Yesterday I tried 1200mg, and I feel like I procrastinated even more! But that's just one day - I need to give it more time to be sure.

However, I did learn some more about ADHD while procrastinating. Apparently protein good, iron good, carbs bad, for people with ADHD. So maybe this could explain why I seemed to be more high-functioning when I was a teenager and eating meat, than now, as a vegetarian eating a high-carb, not-very-high-protein diet (especially yesterday)?

predicted YES

I am going to define 2 types of procrastination:

  1. Taking a break to do something else instead of working, e.g. going to the shop to buy a loaf of bread to make sandwiches with later.
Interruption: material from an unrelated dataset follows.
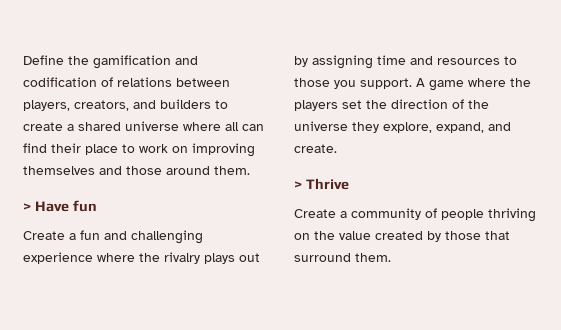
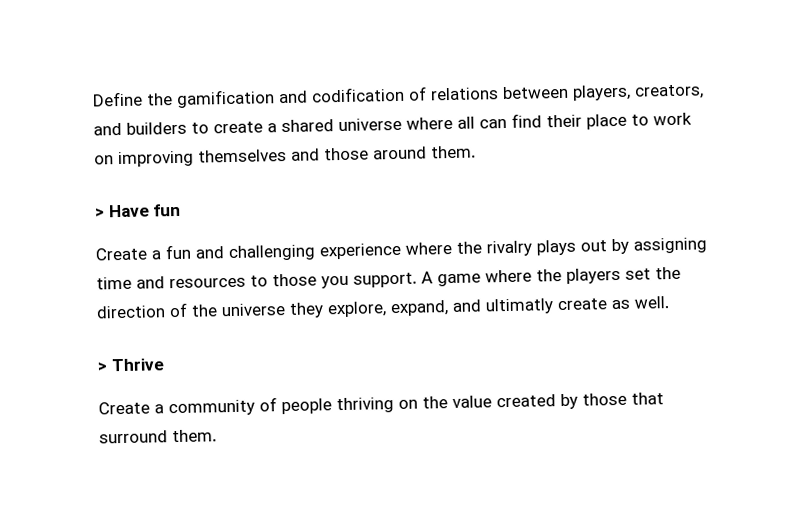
[294,144,337,153] create. -> [485,296,669,315] ultimatly create as well.

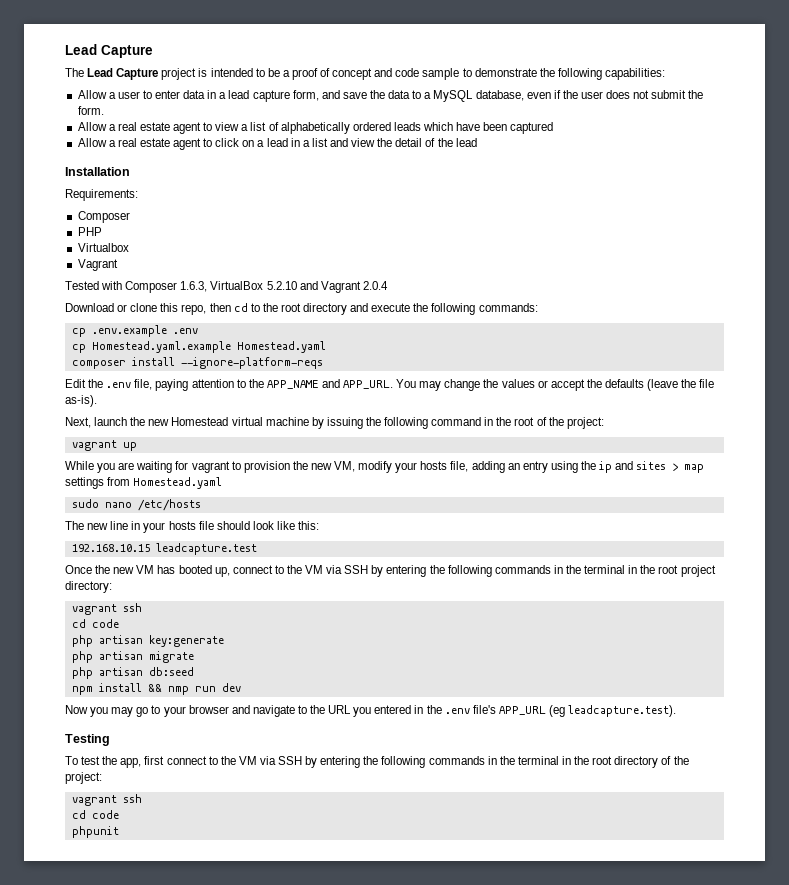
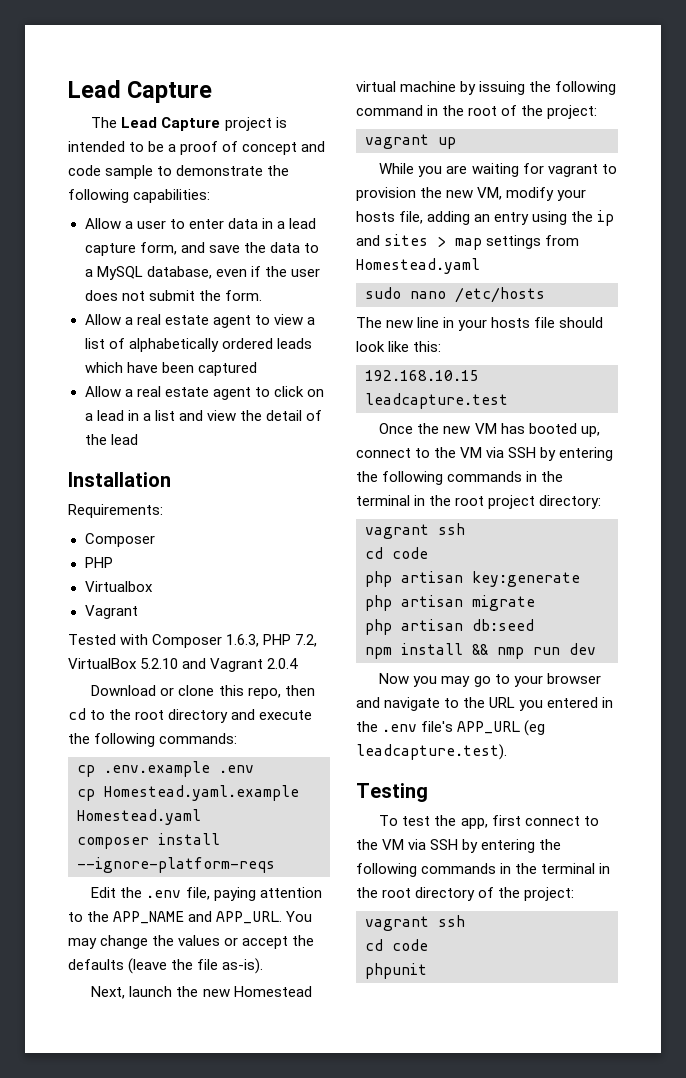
(208, 286) none -> [263,634,318,647] PHP 7.2,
  2. Doing something from my work to-do list that is arguably not as urgent as something else on my work to-do list. It is not always clear to me whether this is really procrastination, though, because if I always did somewhat urgent tasks, I might neglect tasks which are important but not urgent at this moment, and then some of the important tasks might become urgent or overdue, which would not be desirable either. See https://www.mindtools.com/al1e0k5/eisenhowers-urgentimportant-principle

I am going to measure type 1 procrastination but not type 2 procrastination, because I don't want to waste time trying to figure out what was "real" procrastination and what was not - attempting to do so would also create another opportunity for me to procrastinate! Hopefully if there is any effect, there will be an effect on both types of procrastination anyway, so I hope this won't matter too much.

predicted YES

I have avoided any potential interaction with Athetic Greens AG-1 by stopping taking the AG-1 for now, and postponing my other market about that (it's trivial to postpone a market's close date on Manifold Markets).

predicted YES

The pharmacokinetics of NAC indicates that its effectiveness will have rapidly decreased to almost nothing after 12 hours (graph b is the relevant one for me, as I am Caucasian). This could explain why I didn't see much effect when I tried to work late last night!

https://link.springer.com/article/10.1007/s12325-020-01542-4/figures/1

I am also reminded that it's important to consume NAC with a meal (oops!)